Sans attendre de réponse, je courus vers mon Audi A3, stationnée à cinquante mètres de là, dans la contre-allée. Je tournai la clé de contact alors que Doudou calait son talon sur le kick. Je passai la première, composant un numéro que je connaissais par cœur.
— Durey, BC. Qui est de permanence ?
— Estreda.
Coup de bol : un des opérateurs que je connaissais le mieux.
— Passez-le-moi.
Doudou venait de disparaître dans la circulation. Je déboîtai puis freinai avant de m’engager dans le trafic. J’entendis l’accent d’Estreda :
— Durey.
— Comment ça va ?
— On m’a fauché mon portable.
— Bravo la police.
— Tu peux me le localiser ?
— Si ton mec est en train de téléphoner, aucun problème.
Depuis peu, il était possible de suivre un portable à la trace, à condition qu’il soit en connexion.
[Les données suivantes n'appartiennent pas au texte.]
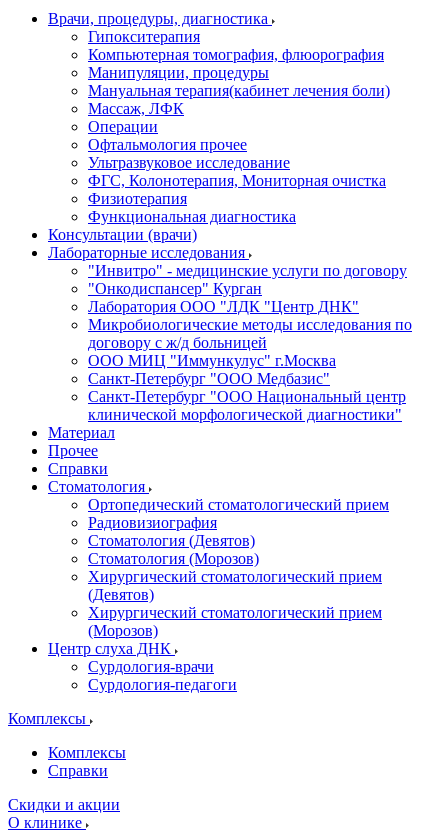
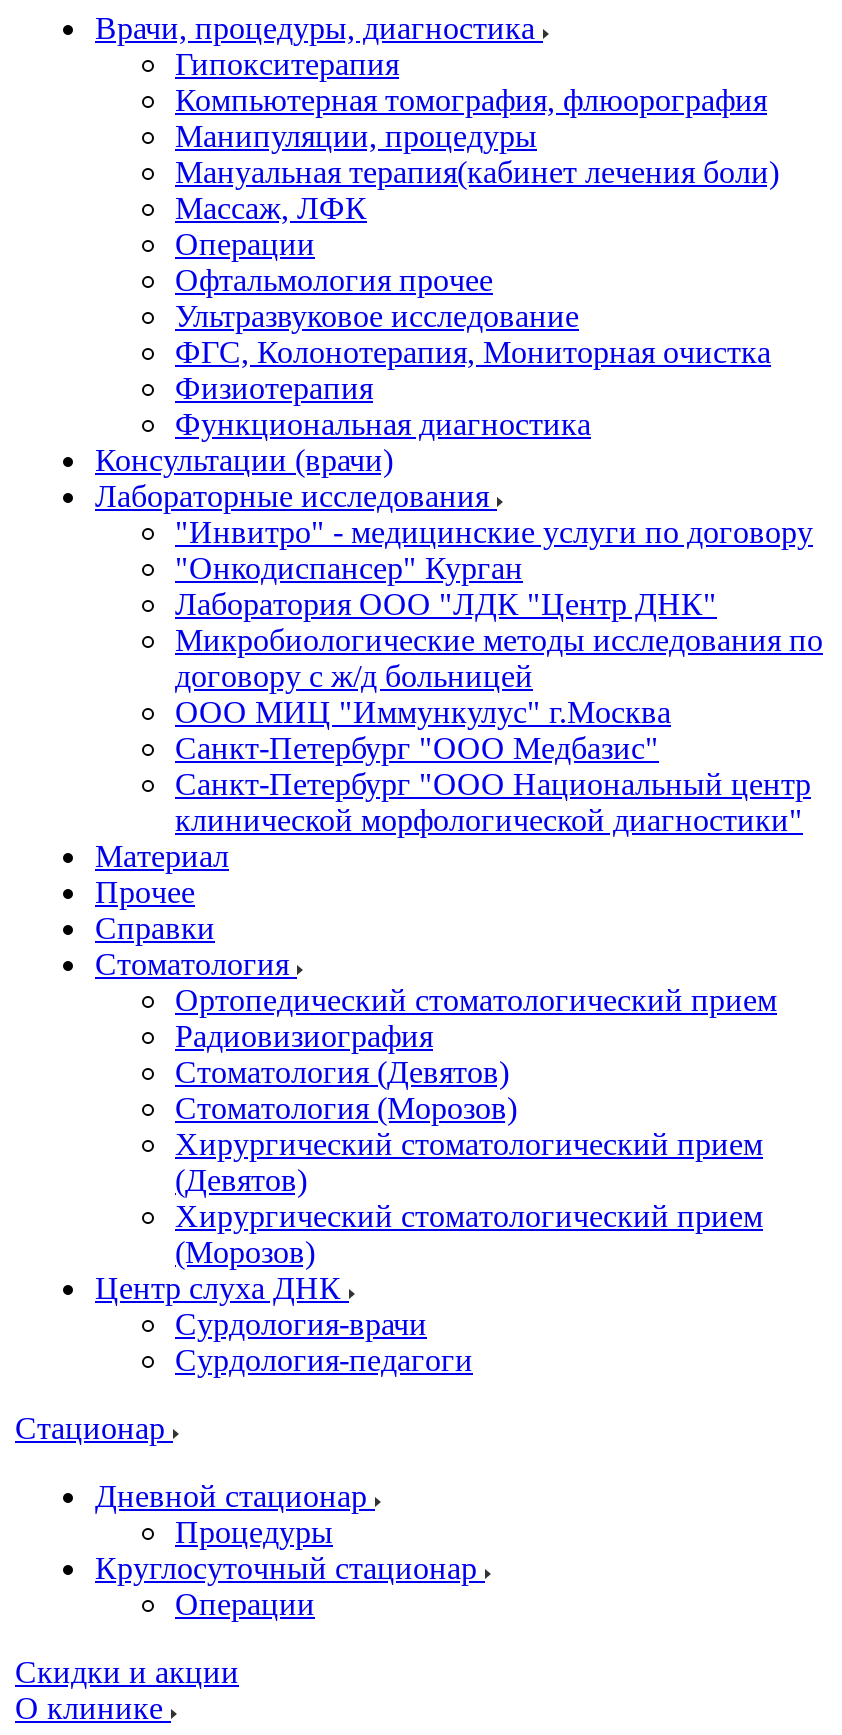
[8,710,90,727] Комплексы -> [15,1411,173,1445] Стационар
[48,744,126,779] Комплексы | Справки -> [95,1479,485,1621] Дневной стационар | Процедуры | Круглосуточный стационар | Операции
Le principe était simple. On identifiait la cellule satellite sollicitée par le téléphone. Dans les villes, ces cellules étaient de plus en plus nombreuses et leur champ d’action se limitait à deux ou trois cents mètres.
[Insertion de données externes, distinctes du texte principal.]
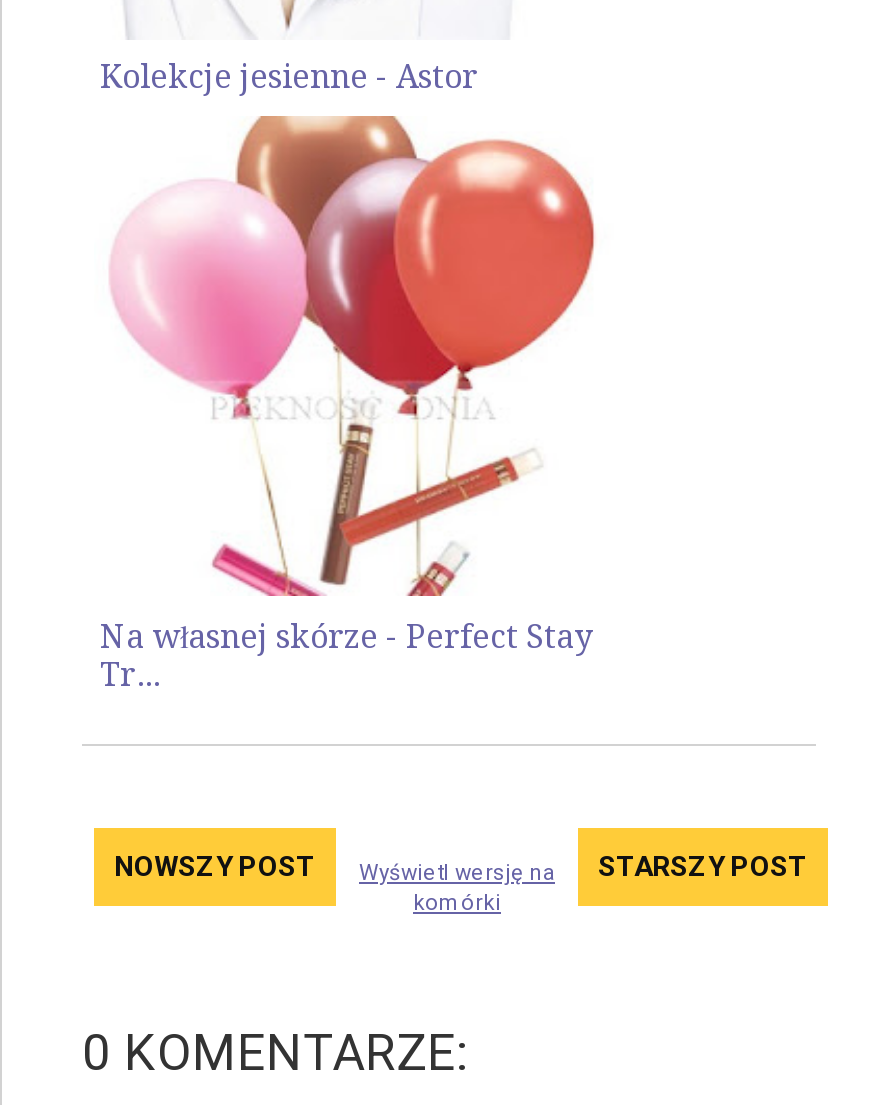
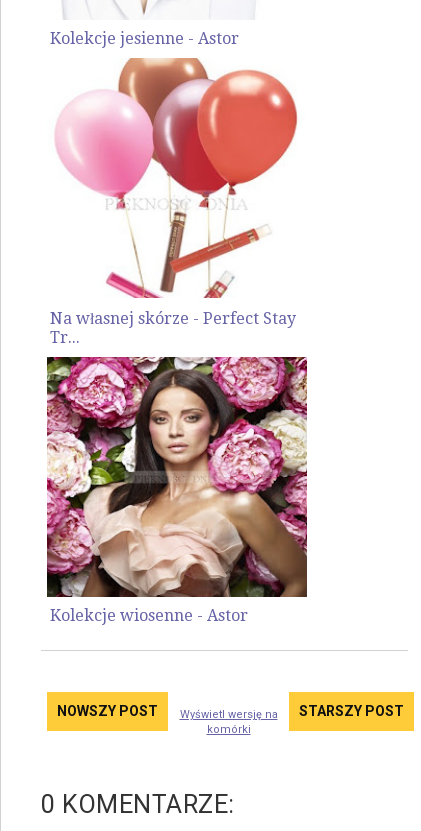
none -> [46,356,308,625] [image] | Kolekcje wiosenne - Astor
Cette technique avait été initiée par des sociétés privées, spécialisées dans le fret et les transports en camion, qui s’en servaient pour suivre leurs propres véhicules. La police française ne possédait pas son propre système et faisait appel à ces compagnies qui, moyennant finance, donnaient accès à leur serveur.
— T’as du cul, dit Estreda : ton mec est en ligne.
Je coinçai le cellulaire sous mon menton, passai la première :
— Je t’écoute.
— T’as un ordinateur ?
— Non. Je suis en bagnole. C’est toi qui guides.
— Ça sent l’embrouille, ton histoire.
— Vas-y. Je roule.
— T’es pas en train de m’arracher une filature sans réquise ?
— Tu me fais confiance ou non ?
— Non. Mais ton mec vient de s’engager sur le périph. Porte de Vincennes.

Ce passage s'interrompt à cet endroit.